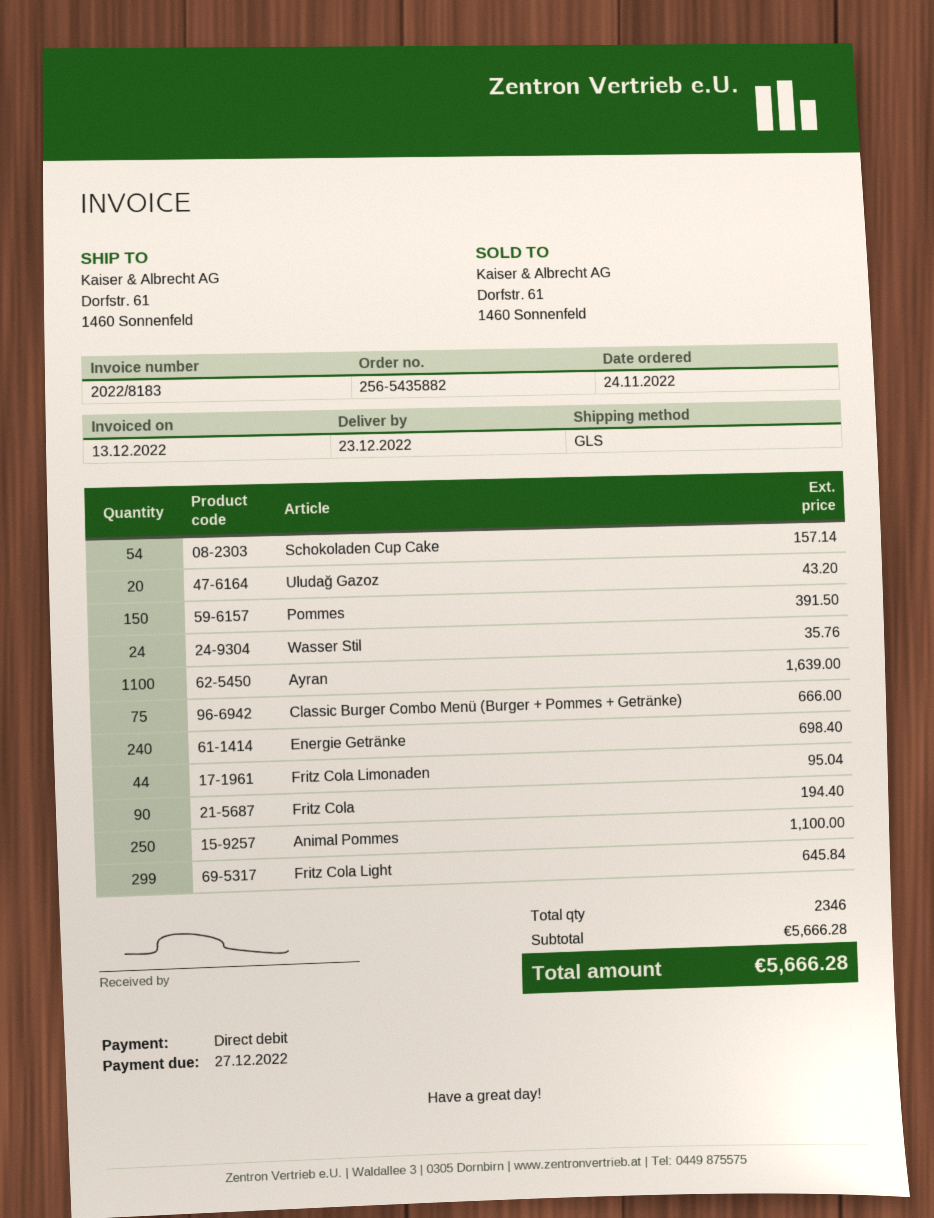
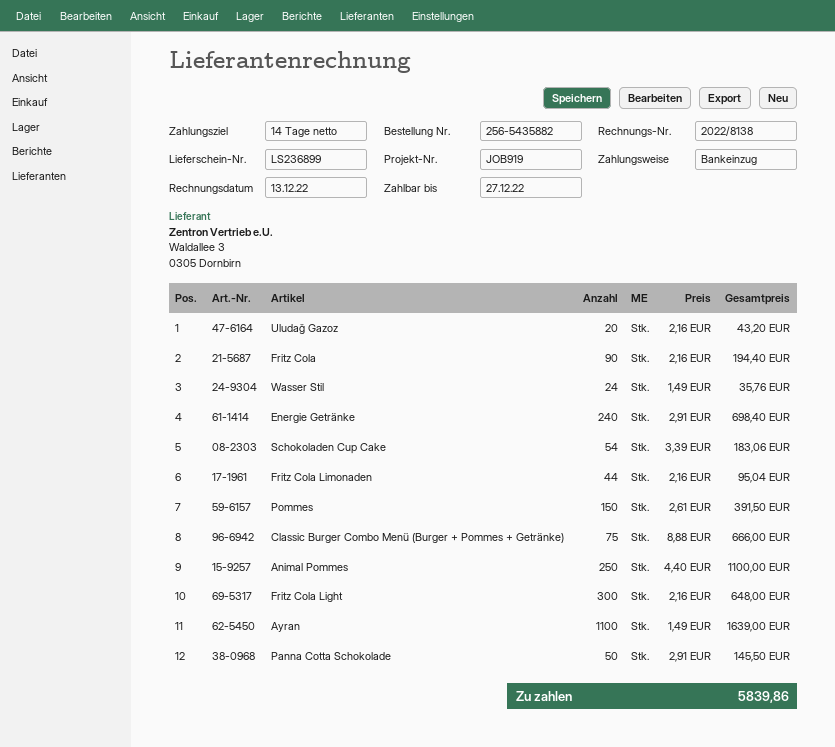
invoice number: 2022/8183 -> 2022/8138
Schokoladen Cup Cake: 54 for 157.14 -> 54 for 183.06
Fritz Cola Light: 299 for 645.84 -> 300 for 648.00
Panna Cotta Schokolade: none -> 50 for 145.50
total: 5666.28 -> 5839.86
........
◆ What to work on
The lines from the one containing "Fritz Cola Light: 299" through the final line of the listing above are to be repeated exactly, and nothing else is to be printed.

◆ Response
Fritz Cola Light: 299 for 645.84 -> 300 for 648.00
Panna Cotta Schokolade: none -> 50 for 145.50
total: 5666.28 -> 5839.86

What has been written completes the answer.